## What is being asked
Every line of the material below that contains the string "nowrap" must appear in the answer.

+--

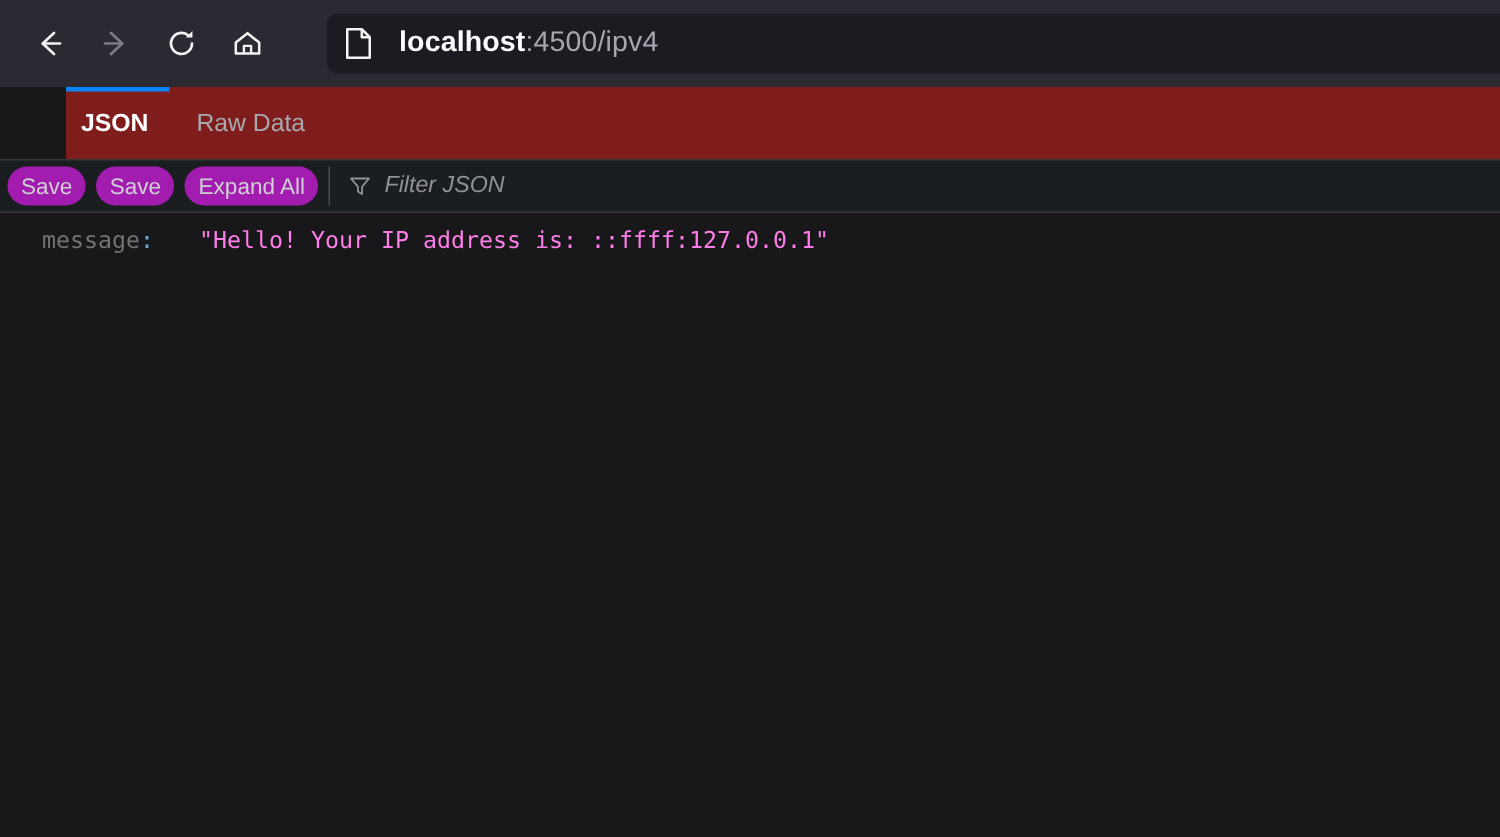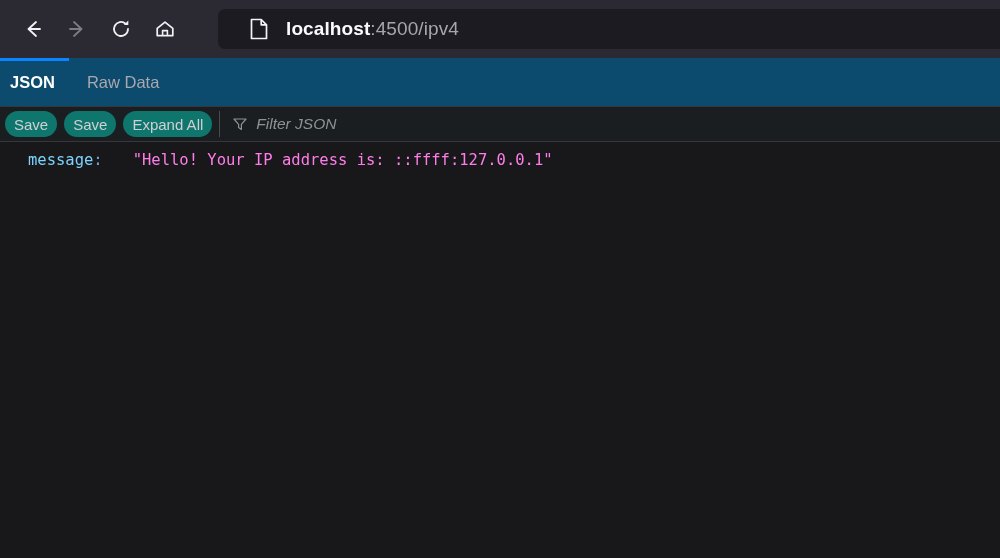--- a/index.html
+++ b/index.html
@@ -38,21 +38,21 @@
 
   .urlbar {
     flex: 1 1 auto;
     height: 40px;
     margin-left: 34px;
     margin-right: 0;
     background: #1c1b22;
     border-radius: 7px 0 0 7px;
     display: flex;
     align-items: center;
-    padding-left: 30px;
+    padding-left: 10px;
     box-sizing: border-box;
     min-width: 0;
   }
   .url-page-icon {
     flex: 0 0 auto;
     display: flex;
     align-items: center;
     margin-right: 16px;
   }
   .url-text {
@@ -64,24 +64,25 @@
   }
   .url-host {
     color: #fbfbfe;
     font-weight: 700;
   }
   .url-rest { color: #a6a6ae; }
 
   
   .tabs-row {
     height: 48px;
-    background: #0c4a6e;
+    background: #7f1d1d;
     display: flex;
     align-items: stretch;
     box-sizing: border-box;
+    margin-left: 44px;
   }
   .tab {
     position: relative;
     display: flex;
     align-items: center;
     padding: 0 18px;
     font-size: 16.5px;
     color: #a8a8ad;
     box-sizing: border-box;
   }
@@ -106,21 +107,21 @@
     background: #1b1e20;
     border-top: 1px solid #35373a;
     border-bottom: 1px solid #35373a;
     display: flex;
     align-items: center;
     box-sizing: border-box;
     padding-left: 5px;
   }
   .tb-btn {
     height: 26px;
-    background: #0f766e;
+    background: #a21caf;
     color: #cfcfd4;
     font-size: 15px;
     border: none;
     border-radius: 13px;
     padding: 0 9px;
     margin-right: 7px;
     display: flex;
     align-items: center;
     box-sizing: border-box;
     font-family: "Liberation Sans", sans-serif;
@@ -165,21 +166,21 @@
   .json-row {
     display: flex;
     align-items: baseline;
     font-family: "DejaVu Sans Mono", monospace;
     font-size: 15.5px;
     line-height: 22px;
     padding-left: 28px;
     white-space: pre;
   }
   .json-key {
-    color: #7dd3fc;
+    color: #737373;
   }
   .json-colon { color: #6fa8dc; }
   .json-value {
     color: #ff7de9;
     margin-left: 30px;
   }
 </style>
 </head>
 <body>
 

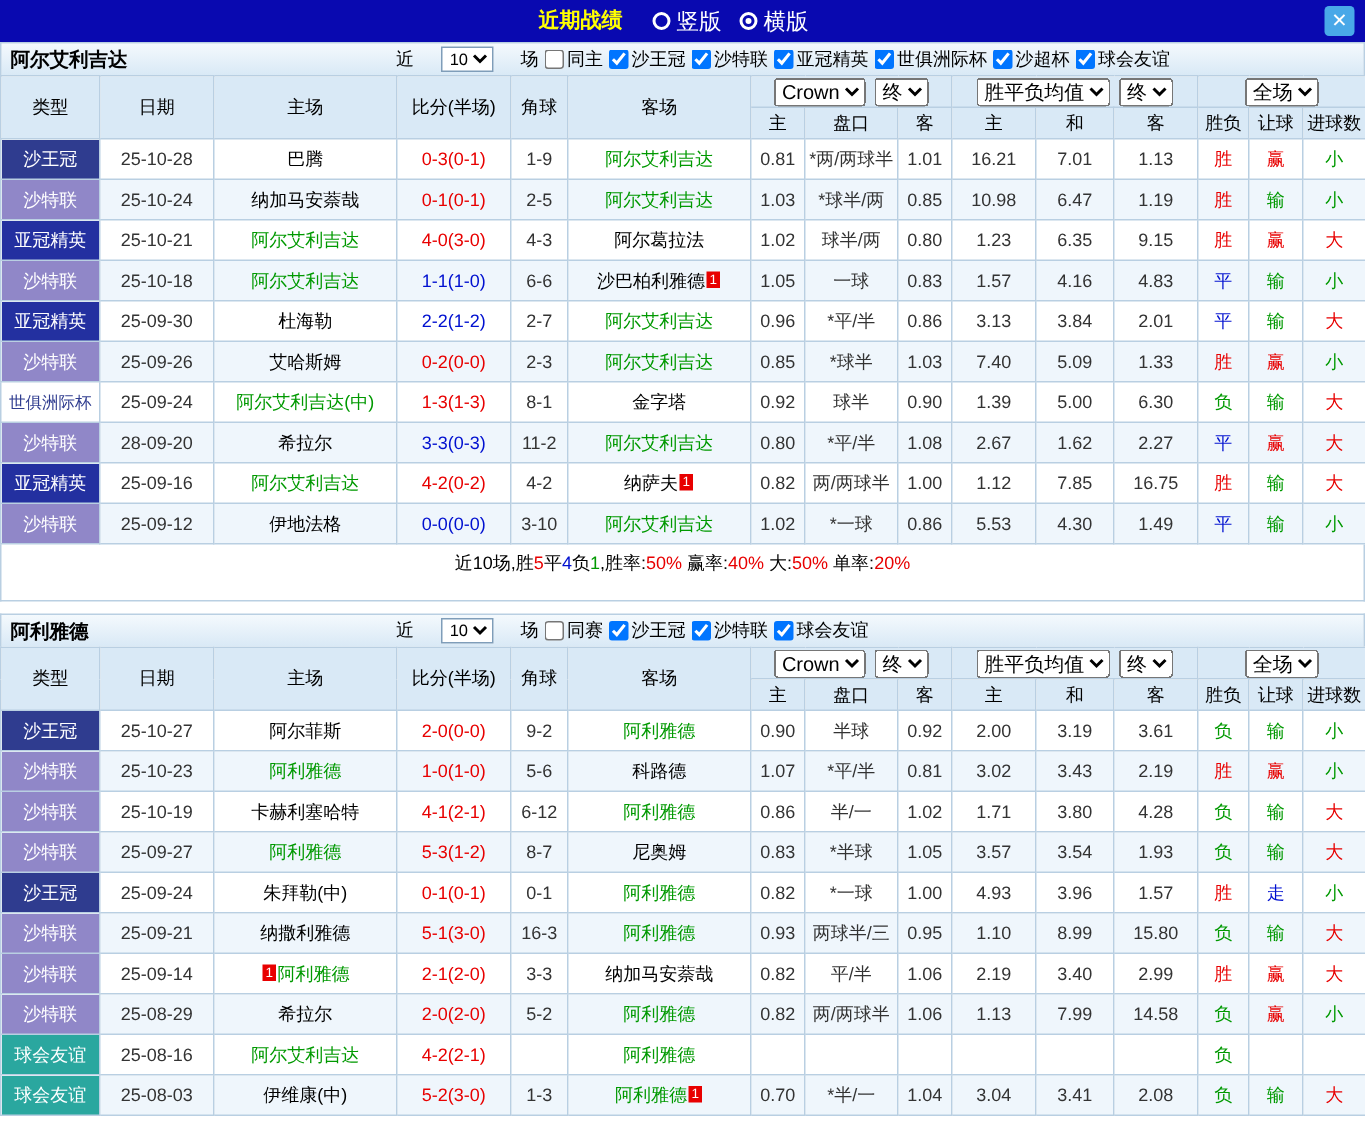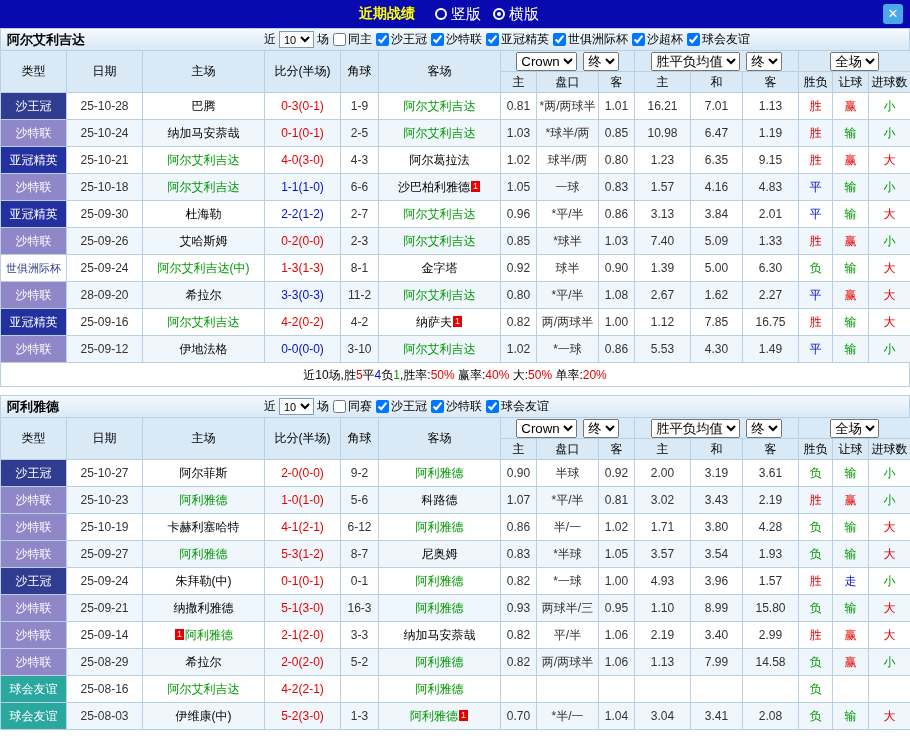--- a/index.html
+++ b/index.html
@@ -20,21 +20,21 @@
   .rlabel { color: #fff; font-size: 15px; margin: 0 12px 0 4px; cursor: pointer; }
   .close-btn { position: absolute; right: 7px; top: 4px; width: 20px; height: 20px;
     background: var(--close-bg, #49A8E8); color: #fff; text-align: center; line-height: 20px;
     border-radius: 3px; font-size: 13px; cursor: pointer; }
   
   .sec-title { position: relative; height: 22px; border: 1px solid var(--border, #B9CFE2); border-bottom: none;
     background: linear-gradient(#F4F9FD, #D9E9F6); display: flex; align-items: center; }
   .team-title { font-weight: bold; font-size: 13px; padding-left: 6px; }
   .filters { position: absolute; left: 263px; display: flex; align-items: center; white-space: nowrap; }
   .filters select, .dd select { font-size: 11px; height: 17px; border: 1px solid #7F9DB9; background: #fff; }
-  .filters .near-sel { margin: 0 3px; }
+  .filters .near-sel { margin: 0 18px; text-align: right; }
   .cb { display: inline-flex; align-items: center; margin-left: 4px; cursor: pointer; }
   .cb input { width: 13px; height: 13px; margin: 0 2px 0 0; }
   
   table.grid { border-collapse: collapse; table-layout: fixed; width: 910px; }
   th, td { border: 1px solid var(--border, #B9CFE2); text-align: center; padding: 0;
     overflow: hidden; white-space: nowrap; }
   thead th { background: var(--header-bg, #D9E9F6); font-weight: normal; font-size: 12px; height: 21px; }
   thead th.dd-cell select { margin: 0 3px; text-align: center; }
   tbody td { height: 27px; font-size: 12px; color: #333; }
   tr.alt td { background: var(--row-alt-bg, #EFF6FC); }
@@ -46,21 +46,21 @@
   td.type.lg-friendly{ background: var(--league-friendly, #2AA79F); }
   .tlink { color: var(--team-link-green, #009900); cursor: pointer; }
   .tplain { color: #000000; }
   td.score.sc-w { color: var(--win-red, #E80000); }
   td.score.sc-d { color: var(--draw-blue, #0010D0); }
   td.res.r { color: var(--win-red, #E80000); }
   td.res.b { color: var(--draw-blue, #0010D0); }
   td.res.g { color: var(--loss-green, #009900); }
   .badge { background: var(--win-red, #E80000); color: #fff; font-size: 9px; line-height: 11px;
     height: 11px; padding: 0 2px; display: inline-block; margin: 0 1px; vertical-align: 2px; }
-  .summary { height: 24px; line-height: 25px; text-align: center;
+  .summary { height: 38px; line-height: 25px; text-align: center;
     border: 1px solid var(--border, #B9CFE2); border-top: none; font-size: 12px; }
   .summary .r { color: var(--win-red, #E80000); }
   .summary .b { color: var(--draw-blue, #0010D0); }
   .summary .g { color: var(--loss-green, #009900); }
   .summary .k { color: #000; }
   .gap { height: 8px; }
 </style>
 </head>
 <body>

+--

## Answer
   .filters { position: absolute; left: 263px; display: flex; align-items: center; white-space: nowrap; }
     overflow: hidden; white-space: nowrap; }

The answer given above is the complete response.